Spectral profile charts are useful for understanding the spectral signatures of features, distinguishing characteristics, and for verifying that the image has been processed correctly. They can be used to assist in the design of raster functions that perform atmospheric correction, or preprocess imagery for image classification.
Temporal profile charts
A temporal profile chart serves as an analysis tool for imagery data in a time series. Visualizing change over time with the temporal profile allows trends to be displayed and compared with variables, bands, or values from other dimensions simultaneously.
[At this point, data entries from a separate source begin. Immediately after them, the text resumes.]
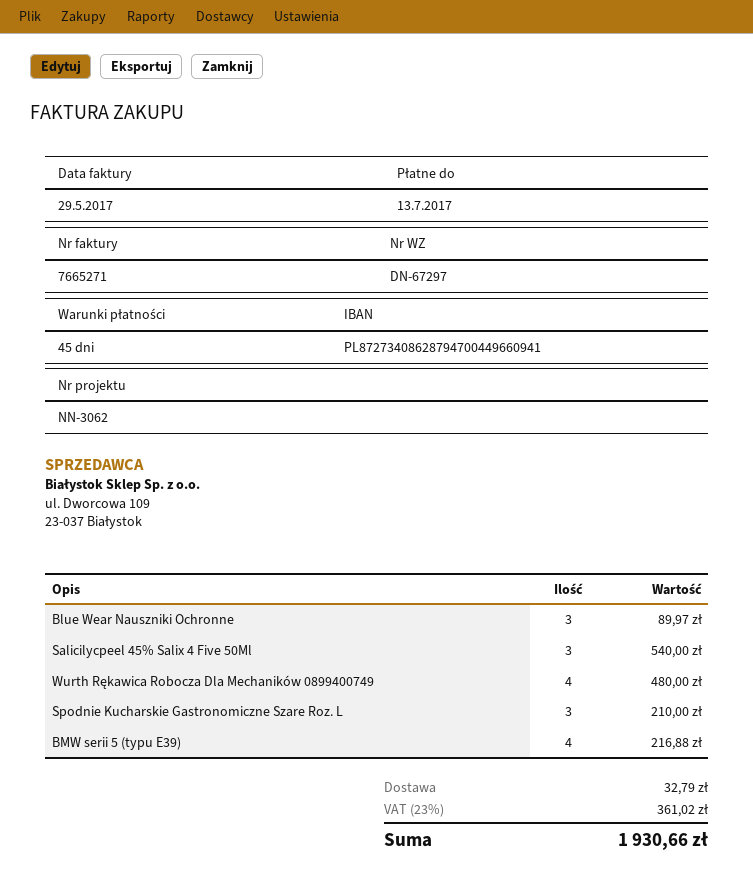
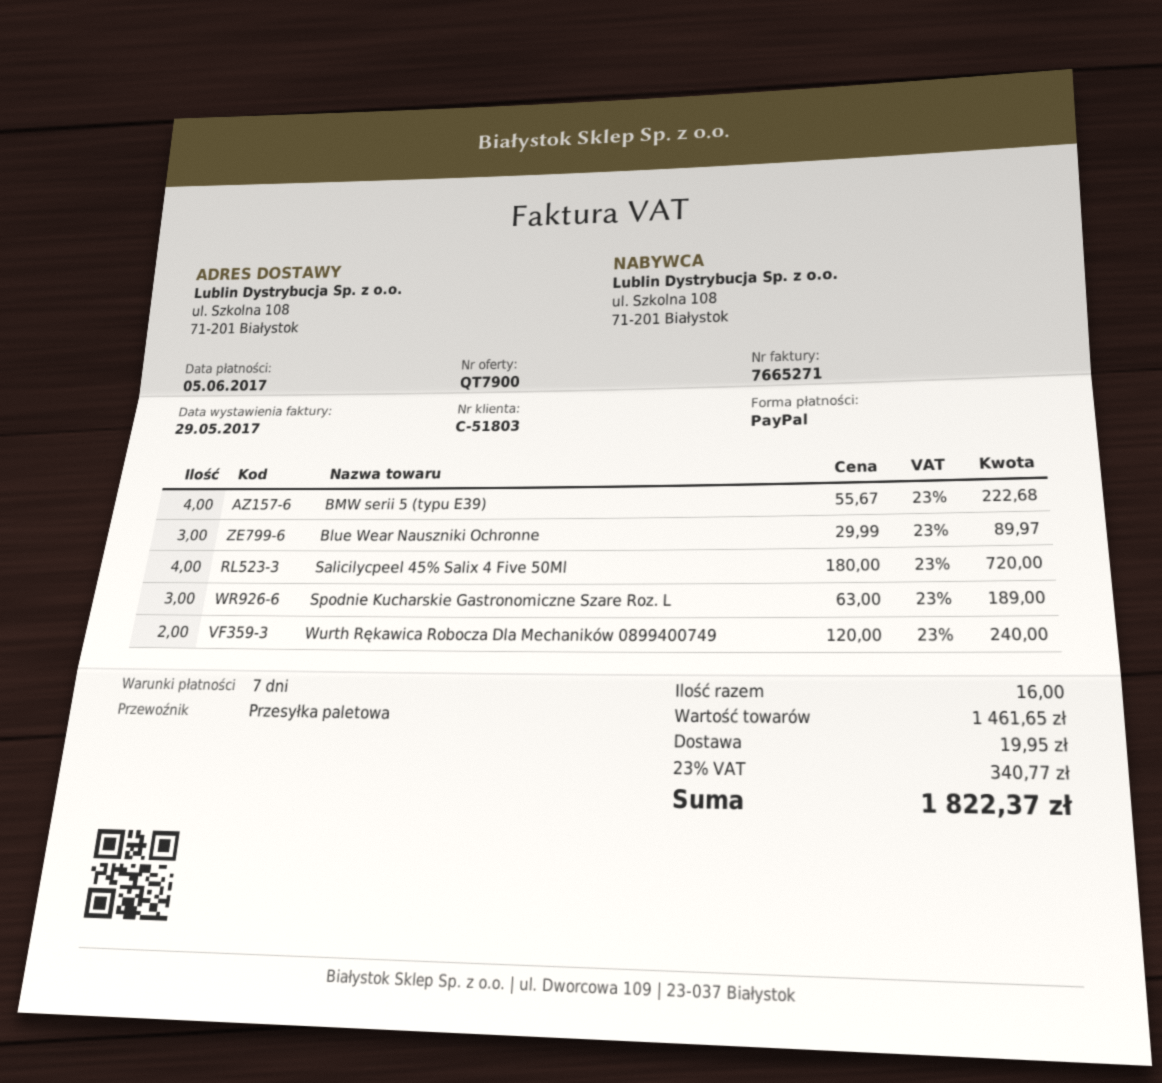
payment terms: 45 days -> 7 days
due date: 2017-07-13 -> 2017-06-05
Salicilycpeel 45% Salix 4 Five 50Ml: 3 for 540.00 -> 4 for 720.00
Wurth Rękawica Robocza Dla Mechaników 0899400749: 4 for 480.00 -> 2 for 240.00
Spodnie Kucharskie Gastronomiczne Szare Roz. L: 3 for 210.00 -> 3 for 189.00
BMW serii 5 (typu E39): 4 for 216.88 -> 4 for 222.68
shipping: 32.79 -> 19.95
tax: 23% = 361.02 -> 23% = 340.77
total: 1930.66 -> 1822.37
For example, you can visualize how the vegetation vigor of a crop changes over the growing season, or compare it over multiple years.
Using the functionality in temporal profile charts, you can perform trend analysis, gain insight into multidimensional raster data at given locations, and plot values that are changing over time in the form of a line graph. A temporal profile chart is interactive—selecting one point on the temporal profile seamlessly switches the map display to the time slice from which the point value was extracted—which provides a convenient way to navigate through the data. Temporal profile charts can be used in various scientific applications involving time series analysis of raster data.
Dimension profile charts
A dimension profile chart allows you to visualize change across a dimension, such as height or depth. Change is plotted in the form of a line graph for a given location and date or time. This allows trends in two variables to be displayed and compared simultaneously, while taking into account different unit scales. For example, you can visualize how ocean salinity and temperature change over depth for a given location.
Pixel Time Series Change Explorer
The Pixel Time Series Change Explorer allows you to identify changes in a single pixel value over time using the Continuous Change Detection and Classification (CCDC) method or the Landsat-based detection of trends in disturbance and recovery (LandTrendr) method. This allows you to refine model parameters to focus on specific change events before running Analyze Changes Using CCDC or Analyze Changes Using LandTrendr for an entire dataset. For example, you can visualize how a pixel in a forested region has changed over time and responded to environmental impacts, like fire events or severe drought.